We need to remember governments tend to react to problems, rather than proactively create radical reform. And herein lies one of the greatest challenges in dealing with the climate crisis.

For the majority of people, the climate crisis isn’t that high up on their list of priorities.

Yes, we’re already in a crisis. A problem of breathtaking proportions. But does it feel like a problem? Not really. From the perspective of people who have bills to pay, screaming children, stressful jobs, how does the climate crisis impact their lives?

I think about the problem every day. But I don’t assume that my problems are the same as everyone else’s. For the majority, the climate crisis isn’t in their range of problems, as it doesn’t impact their lives in an obvious way.

Only when the climate crisis starts to impact people directly will they demand change. It’s frustrating, but what’s the point of living with a false sense of optimism? That won’t get us anywhere.

People aren’t interested in the temperature increasing by X degrees in X amount of years. It’s as simple as that. And if it’s not going to be a deciding factor in an election, then political parties aren’t going to make it a core policy to centre an election around. Because it won’t attract voters.


Patience is a virtue

Extinction Rebellion is just about as radical as it gets in demanding transformative change. The movement argues for peaceful rebellion in placing pressure on the government to implement change. This strategy is questionable because if governments are complicit and intertwined with creating the problem, how can they be responsible for bringing about radical change?

The climate crisis movement is misdirecting its time and energy into the wrong set of demands. Cut the sanctimonious arguments and be realistic. Nothing’s going to change while the current economic, political and social structure is in place.

What we need to do is create a compelling vision of the future and wait for the system to collapse in on itself. Because things are going to get real bad. Once they do, governments will become overwhelmed by a tsunami of problems that will overwhelm society.

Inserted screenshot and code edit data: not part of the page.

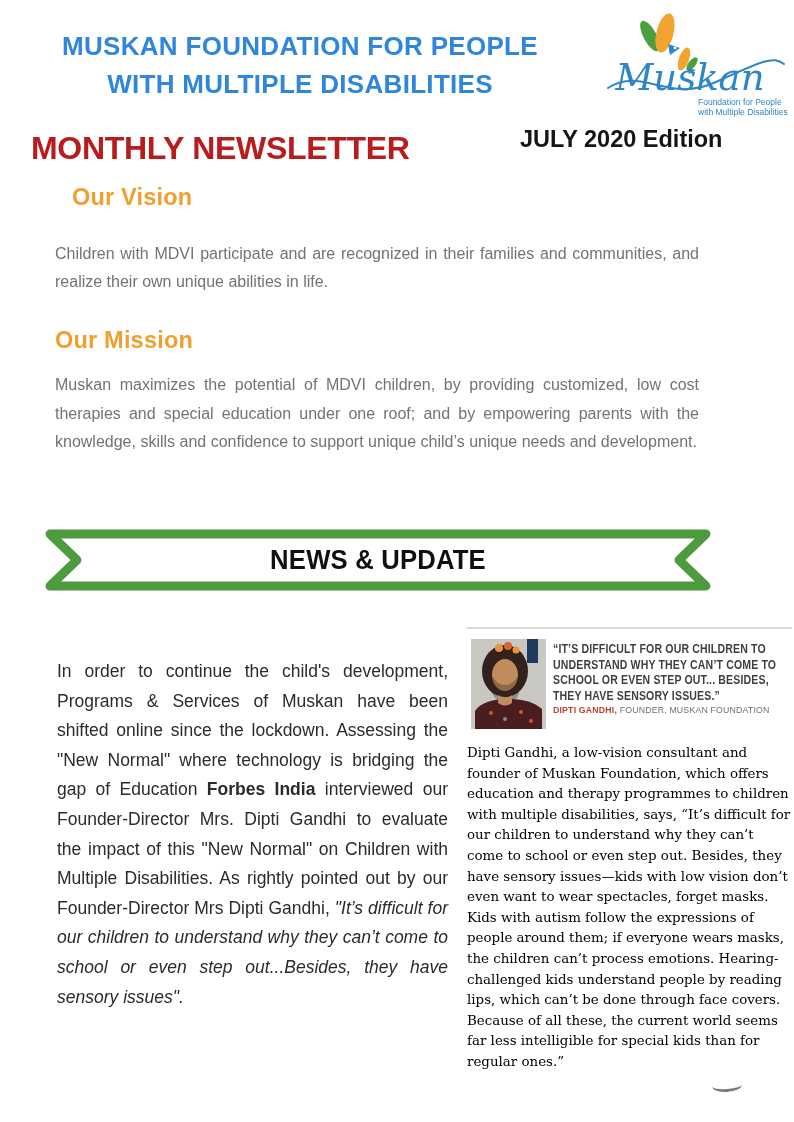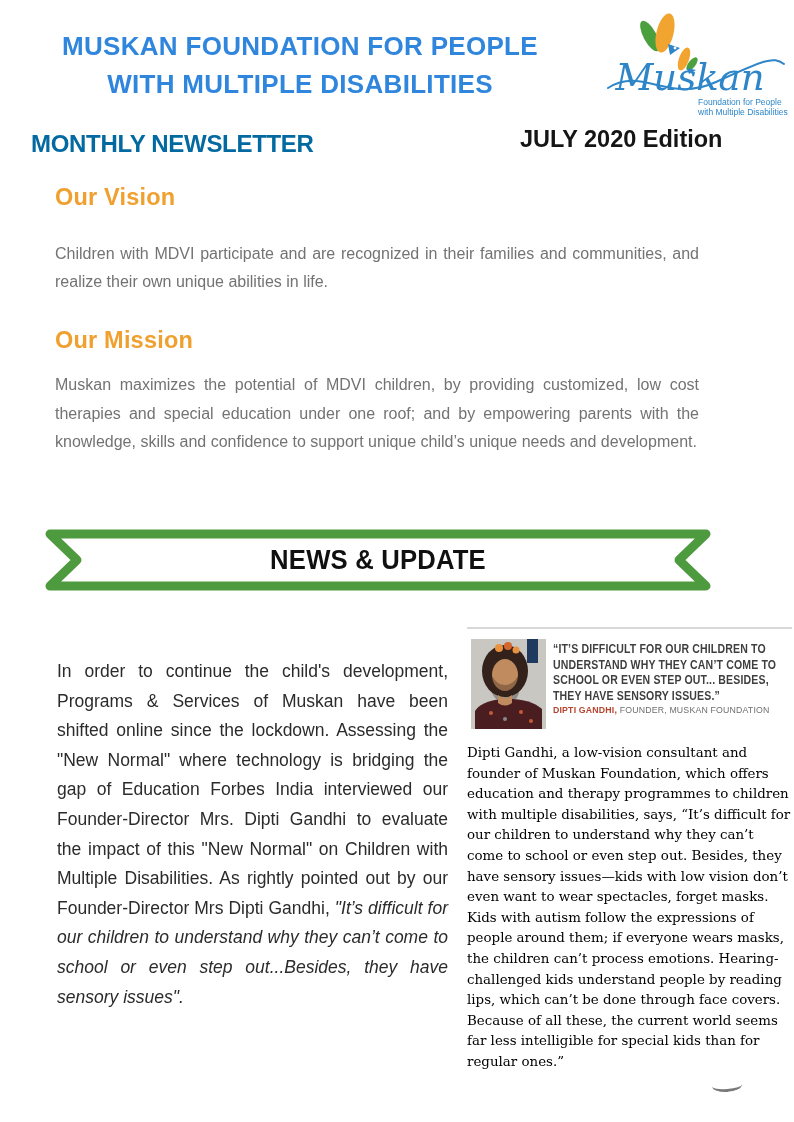"MONTHLY NEWSLETTER" .newsletter-label { color: #0369a1 -> #b91c1c; font-size: 24px -> 32px }
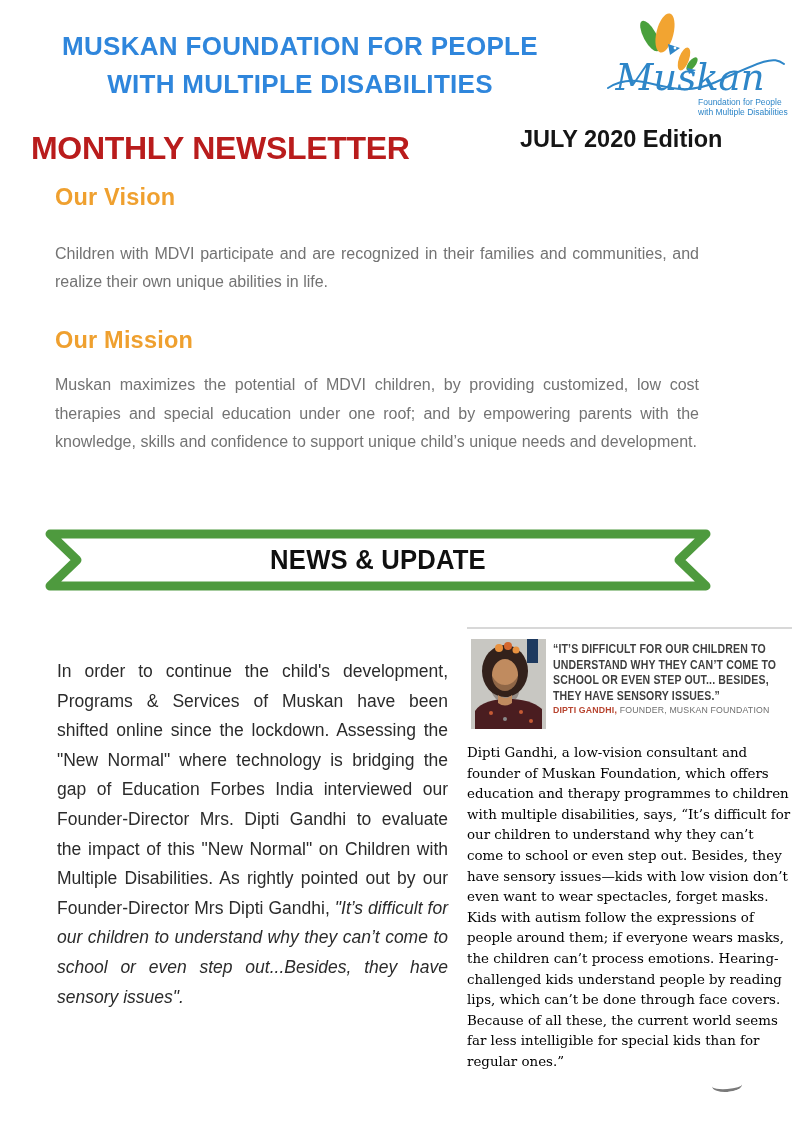"Our Vision" .vision-heading { left: 55px -> 72px }
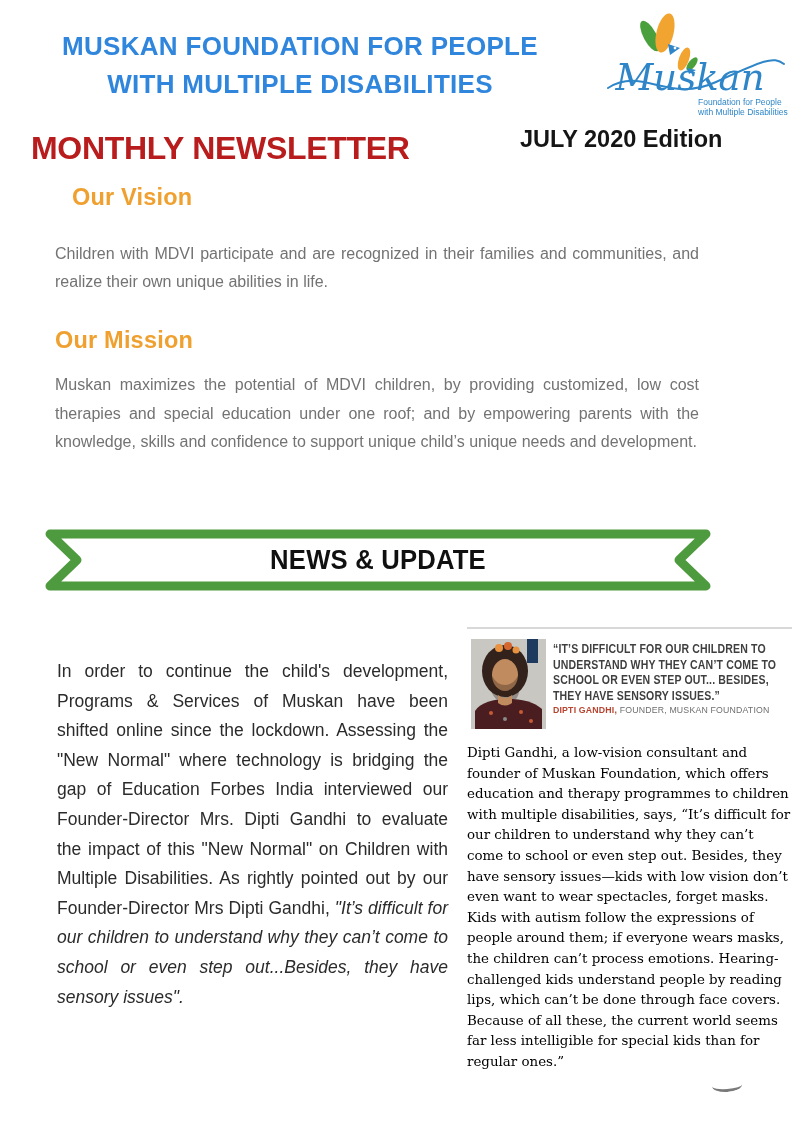"Forbes India" .news-left .b { font-weight: 400 -> 700 }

The social instability caused could create a power vacuum, a moment in time providing the opportunity to change things. We need to prepare for that moment by creating the ideas, solutions and infrastructure so that when the shit does hit the proverbial fan, we’re prepared to forge a new path.

That will be a moment to build back better. Not after a pandemic which has left people with uncertainty. What people need right now is the certainty their job is safe, they can pay their bills, that loved ones aren’t at risk. What they don’t want to hear is about the environment. Hoping we’ll build back better after the pandemic is to live in a dream world.

Things are going to have to get really bad for people to take notice. It’s only when the climate crisis starts to feel like a problem affecting peoples lives that they’ll start demanding change. At that point, it will be too late for governments to do anything about it. The climate movement needs to wake up to the uncomfortable realisation that we need to be patient and let the system implode. But be damn sure to be ready when it does.